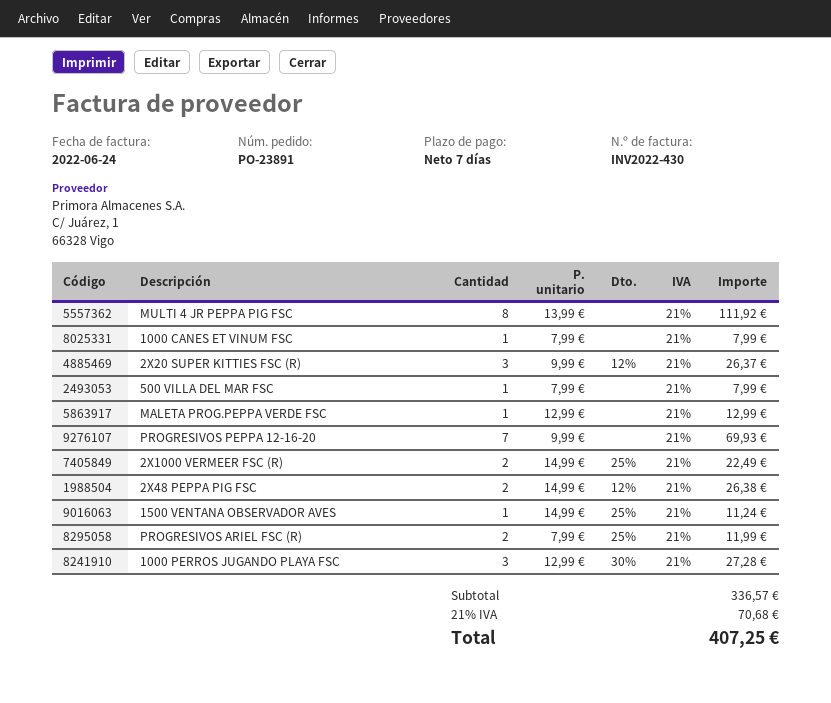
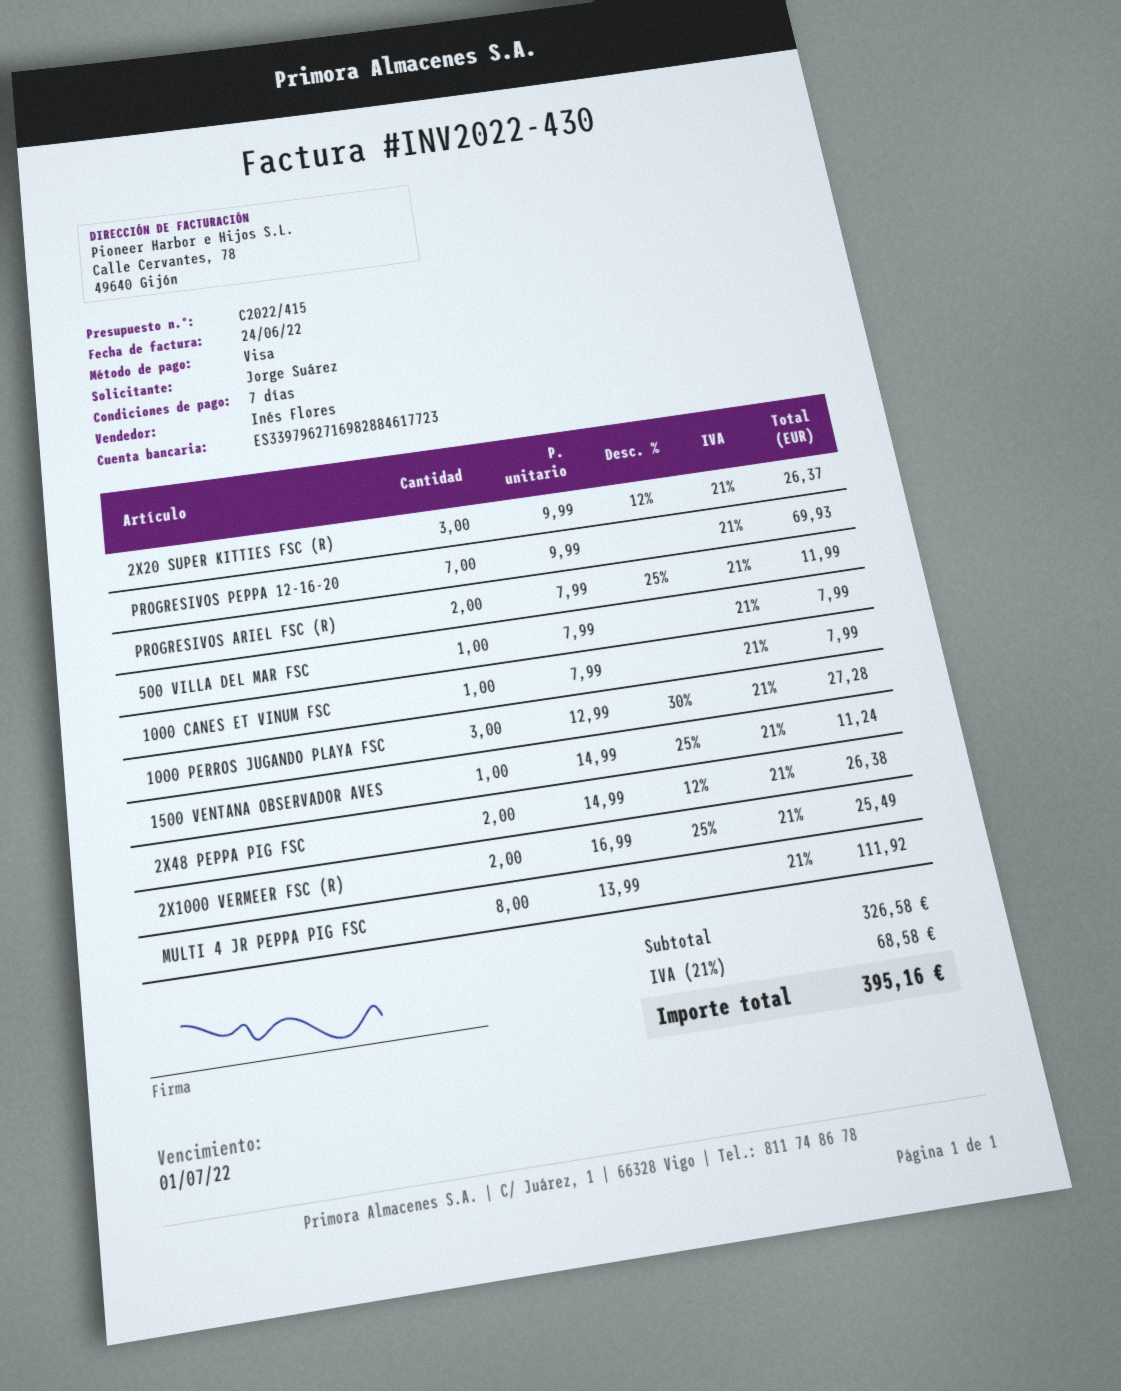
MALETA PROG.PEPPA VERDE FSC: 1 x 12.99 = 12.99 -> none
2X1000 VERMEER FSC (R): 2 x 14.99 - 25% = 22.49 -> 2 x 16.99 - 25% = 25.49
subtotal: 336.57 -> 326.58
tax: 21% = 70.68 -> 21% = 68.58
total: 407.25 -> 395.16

- - -

Without the pictures, transcribe the listing above exactly.

__REPLY TO THE EXERCISE__.
MALETA PROG.PEPPA VERDE FSC: 1 x 12.99 = 12.99 -> none
2X1000 VERMEER FSC (R): 2 x 14.99 - 25% = 22.49 -> 2 x 16.99 - 25% = 25.49
subtotal: 336.57 -> 326.58
tax: 21% = 70.68 -> 21% = 68.58
total: 407.25 -> 395.16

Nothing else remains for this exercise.